Candidat au Conseil d’Etat genevois sous les couleurs du Parti pirate, Alexis Roussel s’est fendu d’une lettre alarmée au président de la Confédération, à la veille du 1er Août. Motif: la Suisse officielle aurait baissé les bras face à l’espionnage informatique américain, dont l’ampleur éclate pourtant au grand jour semaine après semaine à travers les révélations de l’ancien consultant du renseignement américain Edward Snowden.

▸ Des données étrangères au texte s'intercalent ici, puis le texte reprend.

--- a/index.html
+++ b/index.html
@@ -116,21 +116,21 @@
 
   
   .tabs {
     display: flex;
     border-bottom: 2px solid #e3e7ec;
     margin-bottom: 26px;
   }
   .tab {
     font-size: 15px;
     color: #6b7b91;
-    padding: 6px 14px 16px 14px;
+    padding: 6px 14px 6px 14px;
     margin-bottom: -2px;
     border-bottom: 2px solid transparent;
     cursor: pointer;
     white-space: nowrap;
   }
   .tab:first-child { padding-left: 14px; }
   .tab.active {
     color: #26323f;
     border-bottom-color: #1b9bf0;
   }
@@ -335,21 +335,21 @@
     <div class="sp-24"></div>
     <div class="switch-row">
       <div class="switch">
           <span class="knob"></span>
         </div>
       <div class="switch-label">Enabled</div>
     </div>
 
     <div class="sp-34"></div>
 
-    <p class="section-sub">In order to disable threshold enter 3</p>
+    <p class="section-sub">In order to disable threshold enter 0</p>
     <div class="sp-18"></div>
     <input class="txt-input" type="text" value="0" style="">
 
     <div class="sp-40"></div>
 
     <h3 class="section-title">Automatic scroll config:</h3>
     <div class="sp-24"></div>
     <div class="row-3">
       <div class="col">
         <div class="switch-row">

Le Temps: «Monsieur le Président, vous bradez l’intégrité du pays, […] vous abandonnez la population suisse, […] vous liquidez la souveraineté»: vous n’y allez pas de main morte! Que vous a fait ce pauvre Ueli Maurer?

Alexis Roussel: Les messages sont toujours mieux reçus quand ils sont exprimés dans le langage de ceux à qui ils s’adressent! Nous voulons que le gouvernement réagisse face à l’espionnage et la surveillance exercés par les Etats-Unis. Le Conseil fédéral et le préposé à la protection des données ont les outils pour répondre à cette menace.

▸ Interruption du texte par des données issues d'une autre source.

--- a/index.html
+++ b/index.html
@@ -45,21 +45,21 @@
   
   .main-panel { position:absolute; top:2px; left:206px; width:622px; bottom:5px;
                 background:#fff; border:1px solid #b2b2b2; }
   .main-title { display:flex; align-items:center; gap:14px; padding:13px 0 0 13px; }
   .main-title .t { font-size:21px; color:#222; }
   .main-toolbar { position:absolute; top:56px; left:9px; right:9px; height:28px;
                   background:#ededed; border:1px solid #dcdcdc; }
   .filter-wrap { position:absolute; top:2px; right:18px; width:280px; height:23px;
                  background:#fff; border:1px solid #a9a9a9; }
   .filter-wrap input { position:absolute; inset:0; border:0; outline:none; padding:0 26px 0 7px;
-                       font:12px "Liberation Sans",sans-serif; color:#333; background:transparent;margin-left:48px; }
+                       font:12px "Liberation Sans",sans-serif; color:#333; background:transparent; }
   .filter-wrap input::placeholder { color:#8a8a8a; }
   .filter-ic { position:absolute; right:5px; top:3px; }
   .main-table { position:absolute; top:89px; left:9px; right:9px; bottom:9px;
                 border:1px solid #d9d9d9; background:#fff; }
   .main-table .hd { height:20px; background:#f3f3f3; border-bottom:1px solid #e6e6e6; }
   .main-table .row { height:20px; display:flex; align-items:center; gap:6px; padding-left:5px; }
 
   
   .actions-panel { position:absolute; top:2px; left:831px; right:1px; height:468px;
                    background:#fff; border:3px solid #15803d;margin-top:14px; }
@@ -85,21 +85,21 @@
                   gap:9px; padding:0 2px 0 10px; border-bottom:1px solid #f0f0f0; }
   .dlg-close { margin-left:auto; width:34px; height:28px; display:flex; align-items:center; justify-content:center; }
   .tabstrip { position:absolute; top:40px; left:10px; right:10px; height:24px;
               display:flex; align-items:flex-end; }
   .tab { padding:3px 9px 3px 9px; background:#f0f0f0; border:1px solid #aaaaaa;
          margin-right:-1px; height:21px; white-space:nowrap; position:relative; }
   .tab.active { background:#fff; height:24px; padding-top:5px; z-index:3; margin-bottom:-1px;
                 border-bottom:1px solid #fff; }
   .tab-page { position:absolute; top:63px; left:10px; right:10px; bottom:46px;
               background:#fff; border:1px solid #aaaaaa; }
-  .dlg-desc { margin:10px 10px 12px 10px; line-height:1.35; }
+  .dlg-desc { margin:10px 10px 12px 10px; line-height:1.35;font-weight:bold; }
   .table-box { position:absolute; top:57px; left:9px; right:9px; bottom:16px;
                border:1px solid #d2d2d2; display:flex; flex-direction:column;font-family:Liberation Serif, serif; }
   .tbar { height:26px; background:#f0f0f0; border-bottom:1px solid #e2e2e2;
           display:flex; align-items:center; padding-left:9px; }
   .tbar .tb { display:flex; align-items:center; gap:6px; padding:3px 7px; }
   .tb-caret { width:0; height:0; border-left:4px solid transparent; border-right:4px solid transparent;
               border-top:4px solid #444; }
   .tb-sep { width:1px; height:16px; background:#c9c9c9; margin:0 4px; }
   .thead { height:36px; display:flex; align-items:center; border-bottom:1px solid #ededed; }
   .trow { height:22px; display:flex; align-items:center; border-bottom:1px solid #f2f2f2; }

– Qu’attendez-vous exactement des autorités suisses?

– Il existe un accord d’exportation de données personnelles vers les Etats-Unis. Cet accord – c’est le principe de Safe Harbor – est basé sur la confiance. Les entreprises américaines doivent garantir un niveau de protection des données équivalent à ce qui se fait dans l’Union européenne. Puisque la confiance est rompue, on peut parfaitement révoquer cet accord et interdire l’exportation de données personnelles vers les Etats-Unis.

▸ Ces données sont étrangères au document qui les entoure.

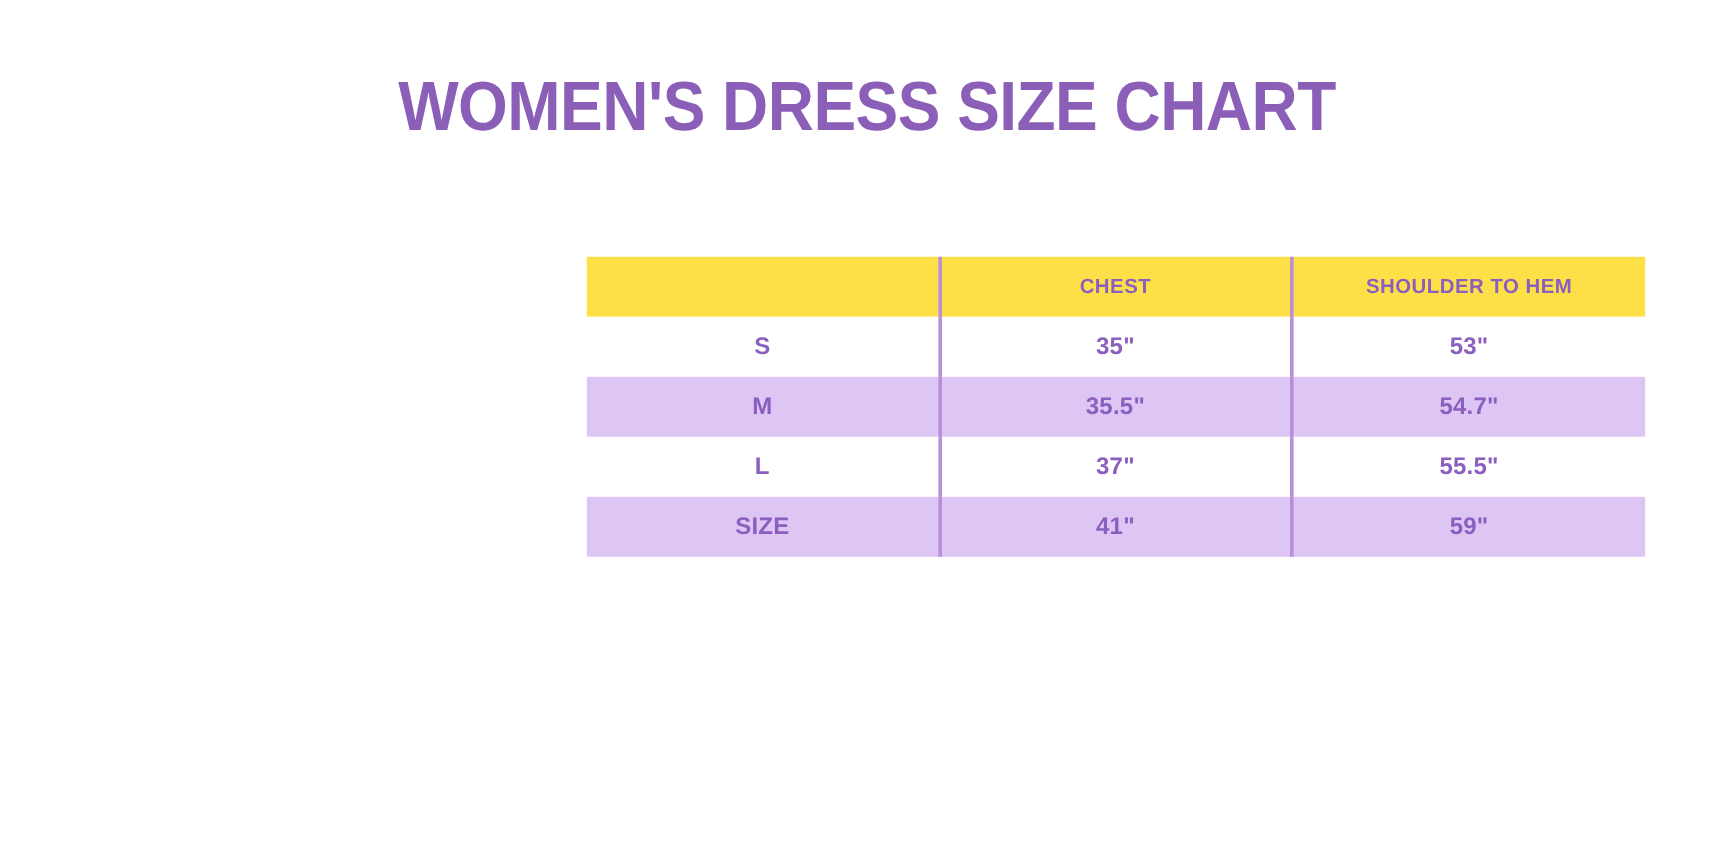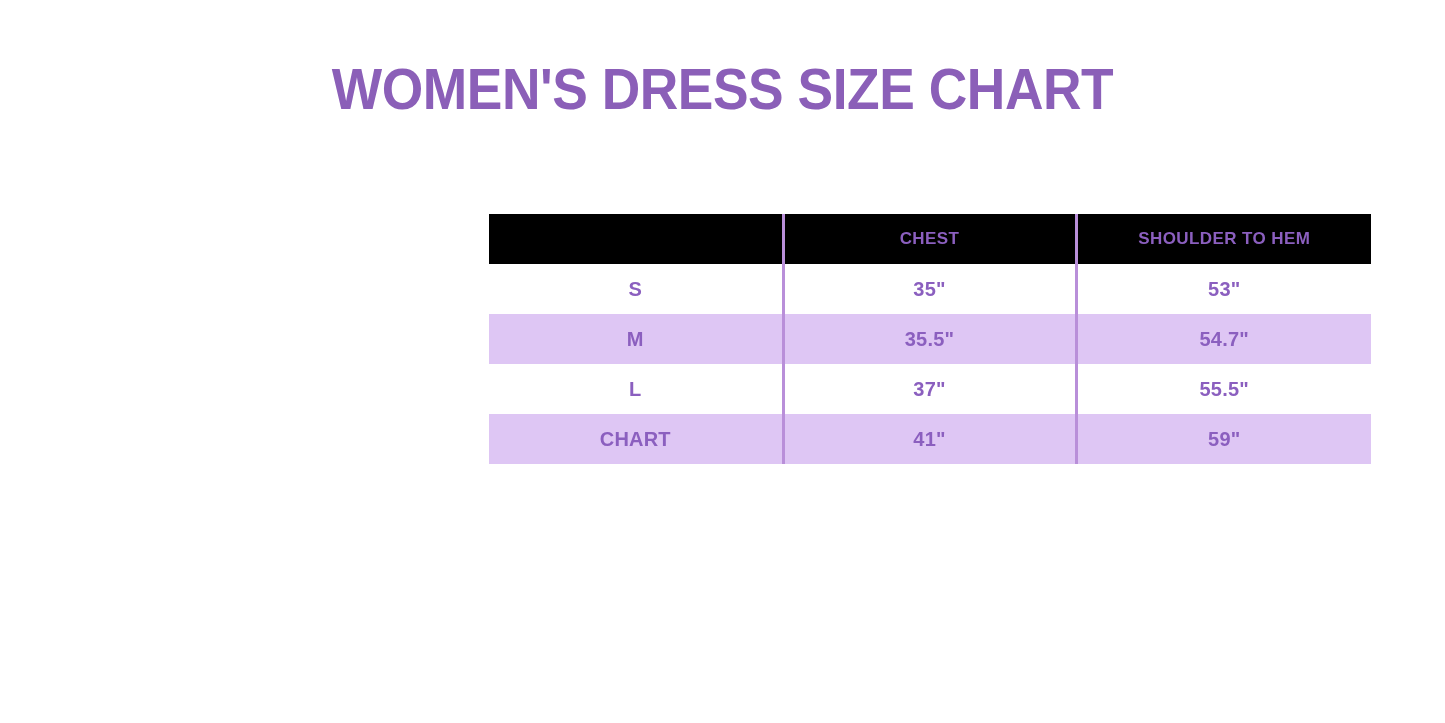--- a/index.html
+++ b/index.html
@@ -70,21 +70,21 @@
     border: none;
   }
 
   
   table.size-table th.divide,
   table.size-table td.divide {
     border-left: 3px solid #B98FD9;
   }
 
   table.size-table thead th {
-    background: #000000;
+    background: #fde047;
     font-size: 17px;
     letter-spacing: 0.4px;
     margin-top: 16px;
   }
 
   table.size-table tbody td {
     font-size: 20px;
     letter-spacing: 0.2px;
   }
 
@@ -127,21 +127,21 @@
           <td>M</td>
           <td class="divide">35.5"</td>
           <td class="divide">54.7"</td>
         </tr>
         <tr class="row-odd">
           <td>L</td>
           <td class="divide">37"</td>
           <td class="divide">55.5"</td>
         </tr>
         <tr class="row-even">
-          <td>CHART</td>
+          <td>SIZE</td>
           <td class="divide">41"</td>
           <td class="divide">59"</td>
         </tr>
       </tbody>
     </table>
   </div>
 
 </div>
 
 </body></html>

– Votre lettre et sa virulence ne sont-elles pas un bon moyen d’occuper le terrain médiatique, à deux mois des élections genevoises?

– Notre action ne date pas d’au­jour­d’hui. Maintenant, il est vrai que le 1er Août est une belle occasion de faire passer des messages. Si notre lettre a autant frappé les esprits, c’est peut-être qu’elle touche quelque chose de particulièrement important.

– Les Américains lisent nos mails. Est-ce vraiment si grave?

– Oui, parce que l’enjeu va bien au-delà. Nous avons des partenariats avec des Etats censément amis. Or, on le voit, ils nous imposent une surveillance totale. Est-ce ainsi que l’on envisage les relations internationales? Je ne le crois pas. La surveillance généralisée est sournoise comme la radioactivité. Au début, on ne se rend compte de rien et, un beau jour, on se retrouve interrogé par la police ou interdit d’entrée sur un territoire. C’est grave.

– N’y a-t-il pas une contradiction dans les termes à vouloir défendre la sphère privée tout en prônant la transparence à tous les étages?

– Au contraire! Aujourd’hui, les Etats veulent la transparence de la vie privée et le secret pour les affaires officielles. Nous demandons l’exact opposé.

– Mais plus le monde sera transparent, plus nos faits et gestes seront exposés!

– Absolument, mais c’est au citoyen de décider où placer le curseur. Nous demandons la transparence pour les données qui influencent la société. Comme les décisions des gouvernements, ou le financement des partis. Pas pour nos vies quotidienne et privée.